Stored entries
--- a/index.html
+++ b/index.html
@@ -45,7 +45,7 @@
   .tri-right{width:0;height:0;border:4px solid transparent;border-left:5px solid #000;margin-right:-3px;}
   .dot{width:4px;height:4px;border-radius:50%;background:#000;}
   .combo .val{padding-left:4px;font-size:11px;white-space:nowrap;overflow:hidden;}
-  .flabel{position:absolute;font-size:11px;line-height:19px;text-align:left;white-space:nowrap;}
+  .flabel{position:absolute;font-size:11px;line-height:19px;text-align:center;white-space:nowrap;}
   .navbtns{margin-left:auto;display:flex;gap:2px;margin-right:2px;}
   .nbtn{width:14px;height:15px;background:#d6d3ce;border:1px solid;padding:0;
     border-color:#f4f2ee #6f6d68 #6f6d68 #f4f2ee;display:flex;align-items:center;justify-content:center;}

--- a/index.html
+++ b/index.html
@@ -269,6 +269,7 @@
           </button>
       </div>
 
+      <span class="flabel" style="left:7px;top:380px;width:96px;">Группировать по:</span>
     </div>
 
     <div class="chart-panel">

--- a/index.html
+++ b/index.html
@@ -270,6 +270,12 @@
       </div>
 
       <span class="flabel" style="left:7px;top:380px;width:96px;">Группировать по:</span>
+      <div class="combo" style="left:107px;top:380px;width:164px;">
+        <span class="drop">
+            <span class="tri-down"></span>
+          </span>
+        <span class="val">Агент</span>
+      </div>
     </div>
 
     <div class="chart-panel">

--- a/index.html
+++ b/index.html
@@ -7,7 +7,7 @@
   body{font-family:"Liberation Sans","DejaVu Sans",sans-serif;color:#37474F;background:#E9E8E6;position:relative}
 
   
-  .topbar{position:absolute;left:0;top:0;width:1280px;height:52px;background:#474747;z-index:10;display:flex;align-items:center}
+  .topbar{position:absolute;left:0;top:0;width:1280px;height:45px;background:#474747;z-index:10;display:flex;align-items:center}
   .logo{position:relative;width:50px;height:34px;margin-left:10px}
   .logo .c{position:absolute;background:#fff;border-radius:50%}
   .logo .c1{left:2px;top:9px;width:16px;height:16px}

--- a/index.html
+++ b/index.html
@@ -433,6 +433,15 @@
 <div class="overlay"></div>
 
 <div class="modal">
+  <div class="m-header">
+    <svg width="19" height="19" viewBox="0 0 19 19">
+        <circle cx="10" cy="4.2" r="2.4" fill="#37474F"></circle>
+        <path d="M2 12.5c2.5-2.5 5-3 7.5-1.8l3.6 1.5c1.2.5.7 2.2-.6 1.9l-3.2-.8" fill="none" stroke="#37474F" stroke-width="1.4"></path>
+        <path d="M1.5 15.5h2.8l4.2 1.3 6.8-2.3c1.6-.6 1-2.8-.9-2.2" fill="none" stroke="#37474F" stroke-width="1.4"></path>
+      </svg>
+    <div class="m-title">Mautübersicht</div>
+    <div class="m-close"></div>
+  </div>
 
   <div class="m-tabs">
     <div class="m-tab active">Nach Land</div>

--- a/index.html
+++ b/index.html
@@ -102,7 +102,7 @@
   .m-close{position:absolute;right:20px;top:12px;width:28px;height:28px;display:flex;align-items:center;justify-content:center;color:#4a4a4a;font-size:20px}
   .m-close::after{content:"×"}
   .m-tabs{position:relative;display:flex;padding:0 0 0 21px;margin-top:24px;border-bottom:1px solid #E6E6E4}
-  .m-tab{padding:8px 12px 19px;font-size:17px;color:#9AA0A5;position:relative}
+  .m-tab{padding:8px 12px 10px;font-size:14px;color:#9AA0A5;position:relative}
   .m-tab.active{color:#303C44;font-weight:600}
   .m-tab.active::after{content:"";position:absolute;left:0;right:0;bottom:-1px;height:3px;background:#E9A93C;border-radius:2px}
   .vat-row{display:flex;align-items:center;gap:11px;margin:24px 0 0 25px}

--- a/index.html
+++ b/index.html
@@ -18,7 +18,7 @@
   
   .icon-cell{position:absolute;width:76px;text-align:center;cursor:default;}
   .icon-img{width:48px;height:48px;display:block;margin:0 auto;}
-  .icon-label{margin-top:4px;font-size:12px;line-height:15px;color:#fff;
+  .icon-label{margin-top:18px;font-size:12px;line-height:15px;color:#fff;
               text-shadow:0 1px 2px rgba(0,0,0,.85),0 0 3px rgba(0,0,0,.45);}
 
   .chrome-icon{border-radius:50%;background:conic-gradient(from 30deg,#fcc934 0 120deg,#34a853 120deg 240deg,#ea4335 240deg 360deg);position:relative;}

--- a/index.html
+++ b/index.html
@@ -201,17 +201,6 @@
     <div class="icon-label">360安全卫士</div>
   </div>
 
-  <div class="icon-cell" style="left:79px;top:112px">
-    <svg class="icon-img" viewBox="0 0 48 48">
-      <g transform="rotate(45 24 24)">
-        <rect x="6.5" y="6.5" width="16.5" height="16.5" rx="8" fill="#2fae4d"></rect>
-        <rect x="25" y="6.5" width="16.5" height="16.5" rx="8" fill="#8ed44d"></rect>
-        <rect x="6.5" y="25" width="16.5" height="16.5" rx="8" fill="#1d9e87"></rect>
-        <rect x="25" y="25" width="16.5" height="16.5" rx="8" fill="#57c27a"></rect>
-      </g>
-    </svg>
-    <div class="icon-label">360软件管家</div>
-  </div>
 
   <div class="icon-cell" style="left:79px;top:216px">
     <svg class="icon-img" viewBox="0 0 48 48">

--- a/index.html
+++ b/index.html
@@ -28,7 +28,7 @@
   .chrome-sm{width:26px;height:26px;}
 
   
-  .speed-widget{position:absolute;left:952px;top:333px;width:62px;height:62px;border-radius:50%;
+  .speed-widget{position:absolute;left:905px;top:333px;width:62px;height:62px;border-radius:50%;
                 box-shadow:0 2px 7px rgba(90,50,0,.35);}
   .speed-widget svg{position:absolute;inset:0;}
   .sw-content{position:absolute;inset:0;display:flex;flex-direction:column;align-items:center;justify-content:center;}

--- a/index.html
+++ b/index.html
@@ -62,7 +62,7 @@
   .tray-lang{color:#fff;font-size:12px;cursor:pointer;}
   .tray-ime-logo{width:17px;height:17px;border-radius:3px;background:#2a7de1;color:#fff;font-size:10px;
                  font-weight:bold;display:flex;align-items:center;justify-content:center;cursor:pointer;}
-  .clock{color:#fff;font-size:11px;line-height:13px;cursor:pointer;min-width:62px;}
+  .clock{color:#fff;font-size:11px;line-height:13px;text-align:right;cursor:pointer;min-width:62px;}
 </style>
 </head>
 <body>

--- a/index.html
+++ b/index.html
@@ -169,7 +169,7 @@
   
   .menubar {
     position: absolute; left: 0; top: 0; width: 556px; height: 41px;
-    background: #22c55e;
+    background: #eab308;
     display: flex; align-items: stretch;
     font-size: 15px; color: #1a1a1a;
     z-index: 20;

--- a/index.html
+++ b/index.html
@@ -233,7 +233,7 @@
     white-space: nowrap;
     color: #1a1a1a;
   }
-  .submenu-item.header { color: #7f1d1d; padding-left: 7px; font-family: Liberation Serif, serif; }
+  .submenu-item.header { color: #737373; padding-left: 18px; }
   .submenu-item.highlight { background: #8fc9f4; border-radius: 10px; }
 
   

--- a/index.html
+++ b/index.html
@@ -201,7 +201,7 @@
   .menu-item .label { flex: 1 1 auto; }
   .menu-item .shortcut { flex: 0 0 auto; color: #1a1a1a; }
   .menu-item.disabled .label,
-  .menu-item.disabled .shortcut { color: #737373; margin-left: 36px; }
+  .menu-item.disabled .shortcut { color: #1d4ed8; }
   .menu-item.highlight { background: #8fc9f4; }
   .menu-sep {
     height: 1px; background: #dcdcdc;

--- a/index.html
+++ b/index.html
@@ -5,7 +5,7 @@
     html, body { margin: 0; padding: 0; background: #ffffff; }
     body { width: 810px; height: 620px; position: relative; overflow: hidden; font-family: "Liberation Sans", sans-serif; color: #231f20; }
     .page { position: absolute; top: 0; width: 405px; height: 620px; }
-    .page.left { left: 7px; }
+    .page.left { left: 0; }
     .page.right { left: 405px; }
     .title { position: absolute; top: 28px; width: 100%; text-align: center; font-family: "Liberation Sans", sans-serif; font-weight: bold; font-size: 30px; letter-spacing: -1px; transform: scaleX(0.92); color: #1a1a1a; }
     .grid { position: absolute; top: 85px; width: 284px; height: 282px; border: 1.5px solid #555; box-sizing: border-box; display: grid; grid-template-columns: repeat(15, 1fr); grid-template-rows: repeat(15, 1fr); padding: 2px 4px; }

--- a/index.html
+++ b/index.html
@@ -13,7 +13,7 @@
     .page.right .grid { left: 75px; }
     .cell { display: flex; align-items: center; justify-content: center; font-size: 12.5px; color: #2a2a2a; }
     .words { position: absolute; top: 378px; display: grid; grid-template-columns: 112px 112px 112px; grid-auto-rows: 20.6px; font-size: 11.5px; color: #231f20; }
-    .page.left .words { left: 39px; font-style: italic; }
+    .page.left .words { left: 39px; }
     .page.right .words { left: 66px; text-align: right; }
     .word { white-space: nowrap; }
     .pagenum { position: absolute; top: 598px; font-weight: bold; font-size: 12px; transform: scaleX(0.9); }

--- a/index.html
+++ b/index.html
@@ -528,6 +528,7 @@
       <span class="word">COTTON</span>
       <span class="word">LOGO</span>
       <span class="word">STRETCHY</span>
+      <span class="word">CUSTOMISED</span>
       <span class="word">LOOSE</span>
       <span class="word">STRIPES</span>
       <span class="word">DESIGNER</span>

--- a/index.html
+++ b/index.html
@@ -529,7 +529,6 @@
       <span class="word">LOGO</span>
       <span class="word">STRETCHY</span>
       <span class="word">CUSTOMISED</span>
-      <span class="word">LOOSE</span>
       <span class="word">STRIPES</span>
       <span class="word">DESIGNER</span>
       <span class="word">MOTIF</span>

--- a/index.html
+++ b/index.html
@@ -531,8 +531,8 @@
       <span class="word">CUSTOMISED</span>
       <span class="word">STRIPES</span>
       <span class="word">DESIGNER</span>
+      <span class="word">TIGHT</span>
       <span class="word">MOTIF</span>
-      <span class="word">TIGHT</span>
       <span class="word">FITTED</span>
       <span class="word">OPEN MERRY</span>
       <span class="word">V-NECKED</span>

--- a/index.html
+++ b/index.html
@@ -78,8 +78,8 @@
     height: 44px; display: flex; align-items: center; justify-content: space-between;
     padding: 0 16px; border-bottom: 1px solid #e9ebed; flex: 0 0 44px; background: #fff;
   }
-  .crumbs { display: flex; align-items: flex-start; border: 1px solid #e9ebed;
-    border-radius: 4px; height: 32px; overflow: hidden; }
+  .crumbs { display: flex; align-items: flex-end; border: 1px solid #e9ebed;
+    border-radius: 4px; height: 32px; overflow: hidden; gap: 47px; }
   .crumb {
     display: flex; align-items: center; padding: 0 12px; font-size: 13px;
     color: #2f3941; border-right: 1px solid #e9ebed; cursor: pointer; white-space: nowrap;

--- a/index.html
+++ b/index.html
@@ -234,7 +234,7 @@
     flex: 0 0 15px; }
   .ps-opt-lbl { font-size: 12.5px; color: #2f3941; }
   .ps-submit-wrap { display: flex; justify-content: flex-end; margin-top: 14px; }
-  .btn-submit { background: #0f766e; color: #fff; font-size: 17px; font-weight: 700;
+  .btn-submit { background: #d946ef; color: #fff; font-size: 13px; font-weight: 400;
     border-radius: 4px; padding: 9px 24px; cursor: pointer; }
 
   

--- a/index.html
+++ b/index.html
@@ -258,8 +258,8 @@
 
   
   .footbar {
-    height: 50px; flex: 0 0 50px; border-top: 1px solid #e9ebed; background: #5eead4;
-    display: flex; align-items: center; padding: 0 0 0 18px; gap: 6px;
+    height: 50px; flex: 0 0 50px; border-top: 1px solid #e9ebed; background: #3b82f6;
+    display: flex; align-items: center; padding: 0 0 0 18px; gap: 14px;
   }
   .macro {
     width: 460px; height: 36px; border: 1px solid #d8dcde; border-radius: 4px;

**DIRECTIONS FOR THIS TASK**
Please state how many lines in the records contain the word "inset", and give only that number.

**RESULT FOR THIS EXERCISE**
2